Investors are ignoring the warnings of experts like Michael Burry and the internal warnings from Samsung executives about capacity limits. The belief that “this time is different” is a hallmark of every financial bubble. The 200% earnings growth projection is a mathematical extrapolation that assumes a best-case scenario for the next two years. It does not account for the risk of a global recession, a geopolitical crisis in the Taiwan Strait, or a simple failure of AI models to generate meaningful ROI at scale.
The narrowness of the rally is the most damning indicator. When an index rises to record highs while the majority of its components decline, it is a sign of speculative excess. The “smart money” is likely positioning for a correction, even as they publicly cheer the rally. The KOSPI is being used as a liquidity vehicle for global AI bets, stripping it of its connection to the South Korean economy. This decoupling cannot last indefinitely.
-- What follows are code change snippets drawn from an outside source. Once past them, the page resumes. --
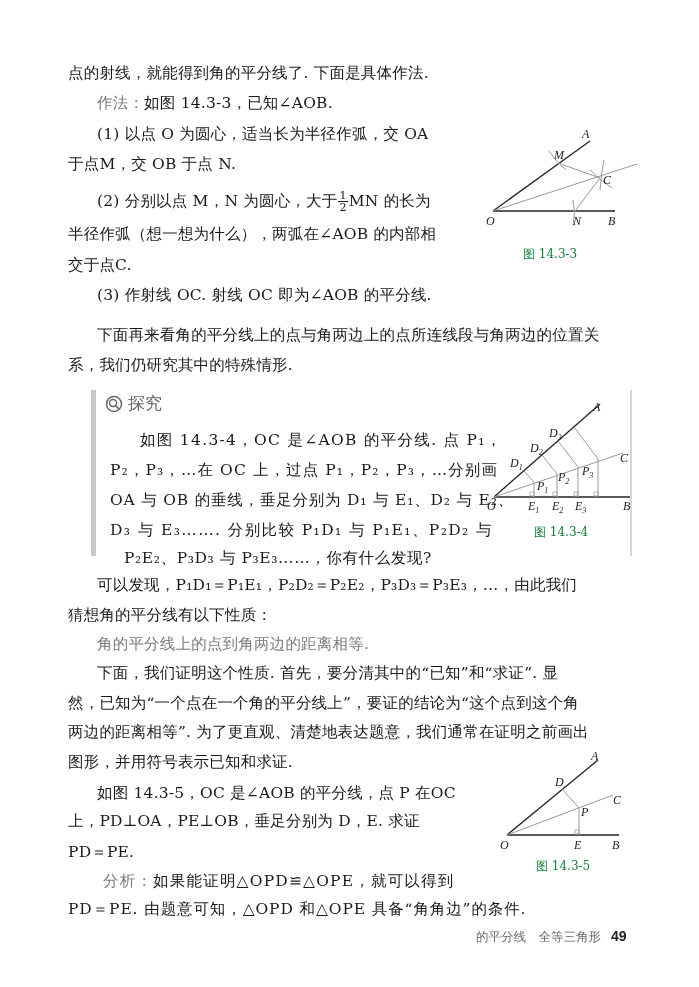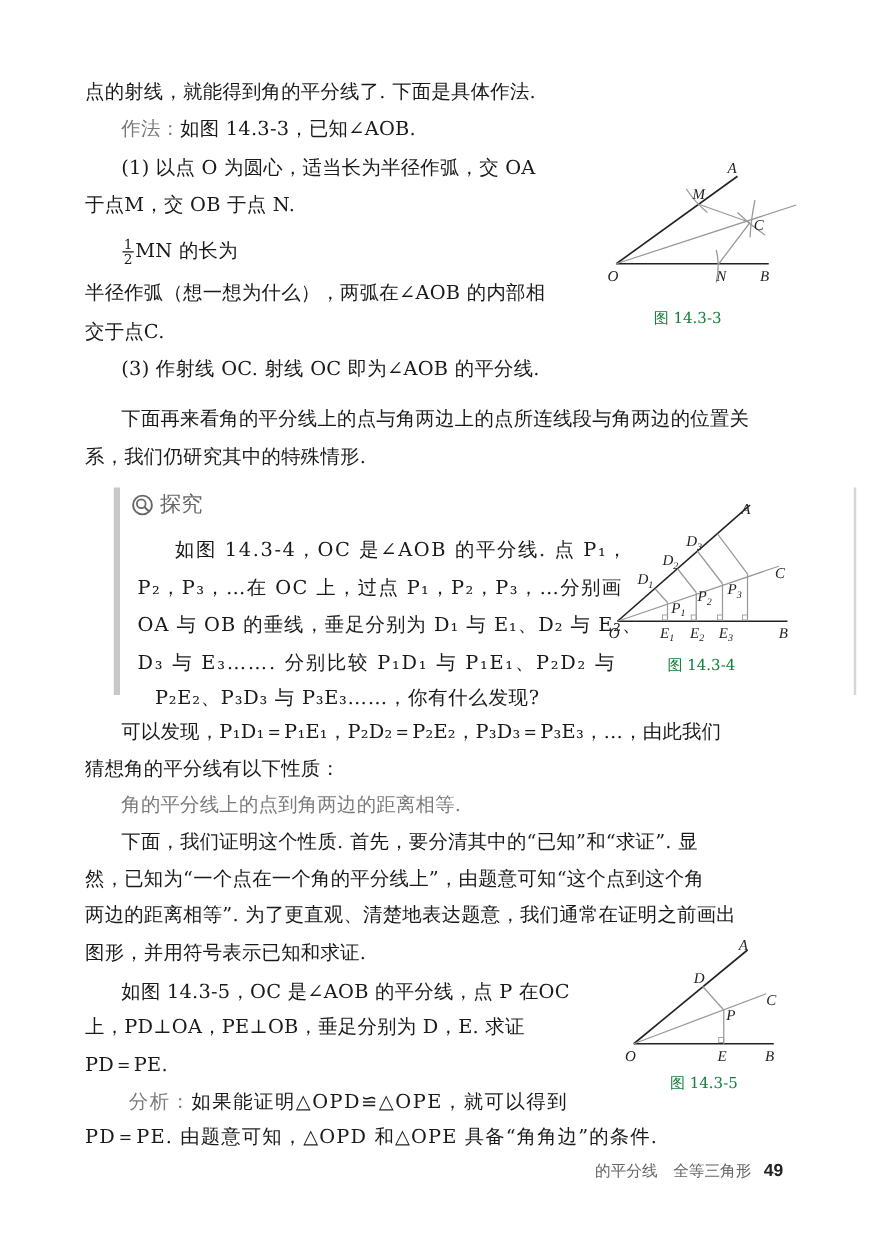"(2) 分别以点 M，N 为圆心，大于" span { html: none -> <span>(2) 分别以点 M，N 为圆心，大于</span> }
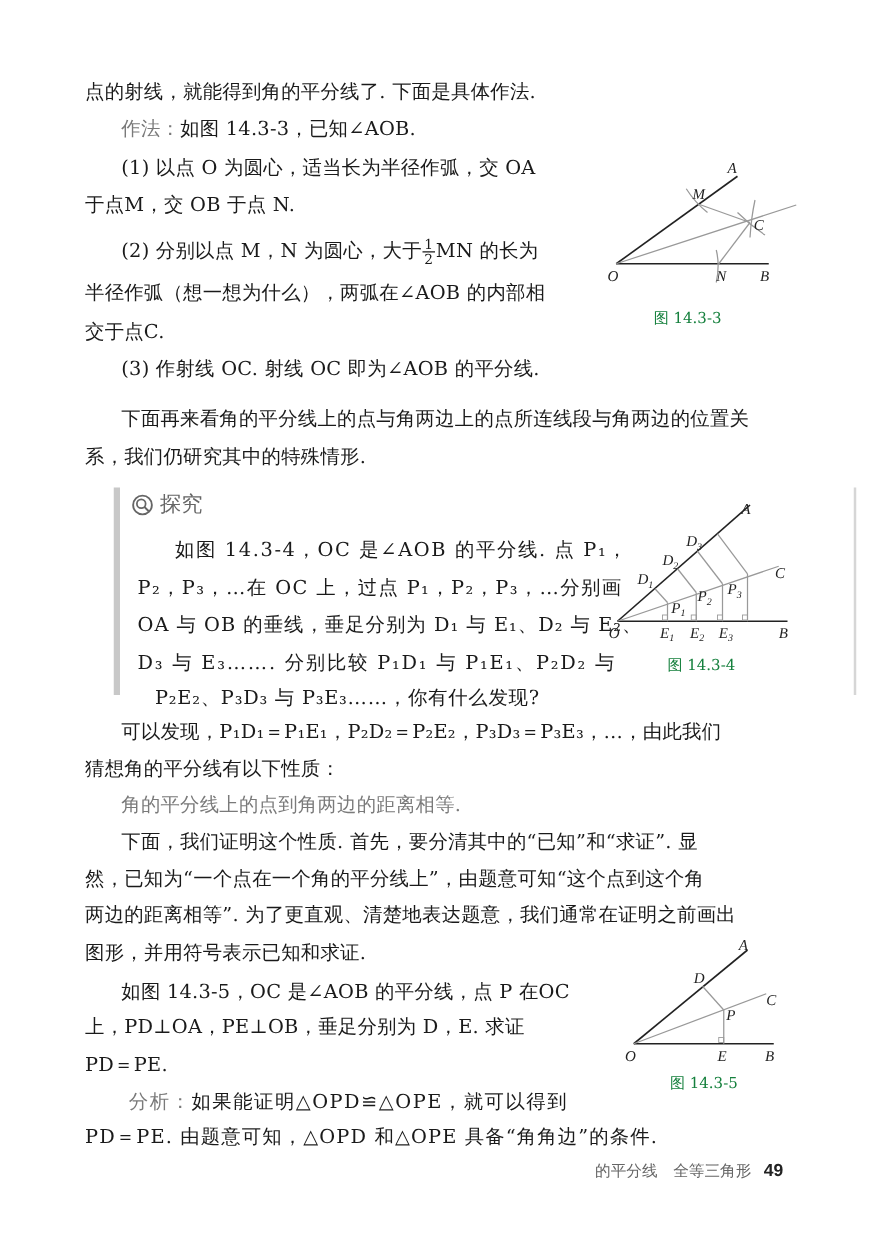"探究" .explore-box { width: 594px -> 541px }
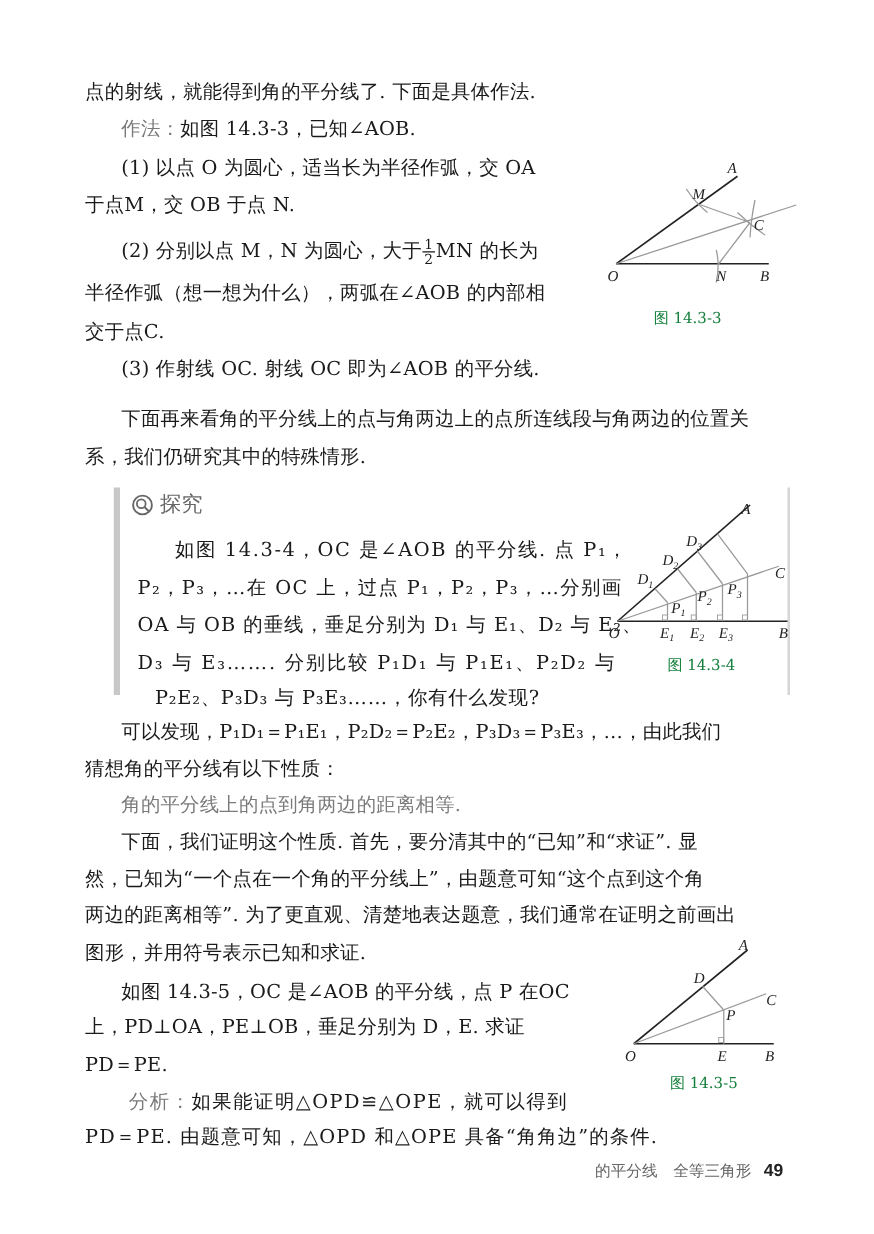"然，已知为“一个点在一个角的平分线上”，由题意可知“这个点到这个角" div.line { text: 由题意可知 -> 要证的结论为 }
The semiconductor saga is far from over, but the easy money has been made. The next phase will be defined by volatility, margin compression, and a brutal reckoning between the hype of AGI and the reality of power bills and balance sheets. The KOSPI is currently a proxy for Nvidia’s dominance, and that is a dangerous position for any national index to occupy. The real winners will not be the memory manufacturers, but the companies who figure out how to make AI profitable without burning through cash and silicon at an unsustainable rate.
The KOSPI is a leveraged bet on the physics of memory packaging, and physics is unforgiving.